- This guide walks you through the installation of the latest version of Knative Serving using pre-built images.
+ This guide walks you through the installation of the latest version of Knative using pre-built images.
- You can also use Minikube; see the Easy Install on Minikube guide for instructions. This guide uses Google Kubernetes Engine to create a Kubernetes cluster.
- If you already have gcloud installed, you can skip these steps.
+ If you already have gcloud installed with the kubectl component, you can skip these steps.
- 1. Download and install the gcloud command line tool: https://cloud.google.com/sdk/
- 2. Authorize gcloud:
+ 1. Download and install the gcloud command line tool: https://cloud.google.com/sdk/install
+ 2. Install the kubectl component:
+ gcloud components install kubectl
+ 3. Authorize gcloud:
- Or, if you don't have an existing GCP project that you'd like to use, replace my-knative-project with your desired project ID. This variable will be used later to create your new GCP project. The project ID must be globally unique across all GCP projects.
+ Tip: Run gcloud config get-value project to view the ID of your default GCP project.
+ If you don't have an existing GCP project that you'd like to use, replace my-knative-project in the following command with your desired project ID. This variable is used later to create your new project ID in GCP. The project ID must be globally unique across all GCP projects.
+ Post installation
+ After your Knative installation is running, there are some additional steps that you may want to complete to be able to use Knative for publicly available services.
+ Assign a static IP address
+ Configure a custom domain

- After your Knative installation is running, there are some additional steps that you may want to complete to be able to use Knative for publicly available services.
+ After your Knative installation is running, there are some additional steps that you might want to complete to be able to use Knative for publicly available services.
◆ ◆ ◆ ◆ ◆
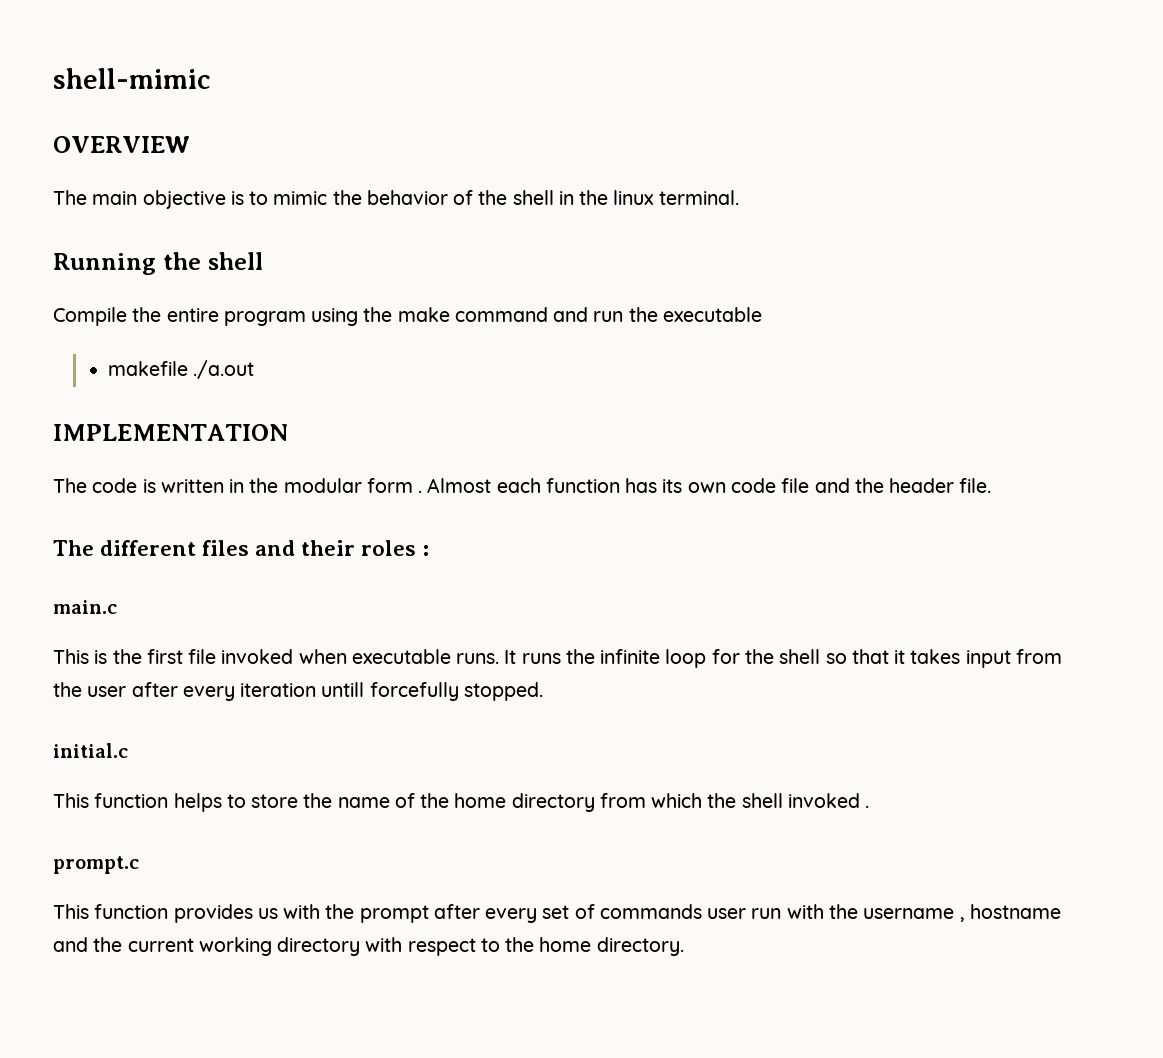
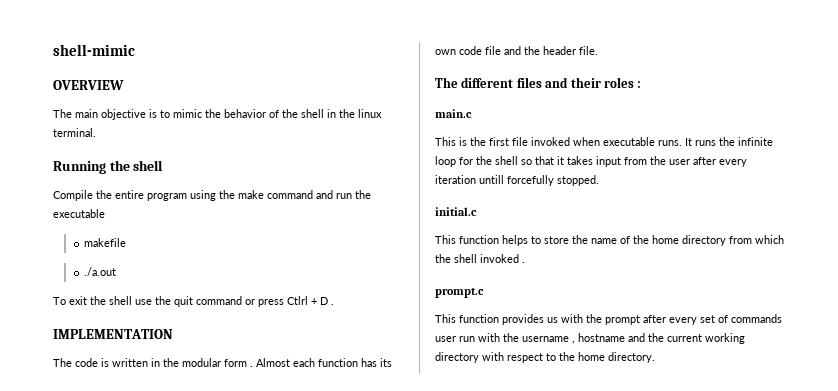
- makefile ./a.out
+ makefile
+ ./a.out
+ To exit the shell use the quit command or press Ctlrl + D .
◆ ◆ ◆ ◆ ◆
* _Exercise requirements_
Using the entries above, return exactly the lines from the line with "- Or, if you" to the line with "a custom domain", counting both of those lines.

* _Reply to the exercise_
- Or, if you don't have an existing GCP project that you'd like to use, replace my-knative-project with your desired project ID. This variable will be used later to create your new GCP project. The project ID must be globally unique across all GCP projects.
+ Tip: Run gcloud config get-value project to view the ID of your default GCP project.
+ If you don't have an existing GCP project that you'd like to use, replace my-knative-project in the following command with your desired project ID. This variable is used later to create your new project ID in GCP. The project ID must be globally unique across all GCP projects.
+ Post installation
+ After your Knative installation is running, there are some additional steps that you may want to complete to be able to use Knative for publicly available services.
+ Assign a static IP address
+ Configure a custom domain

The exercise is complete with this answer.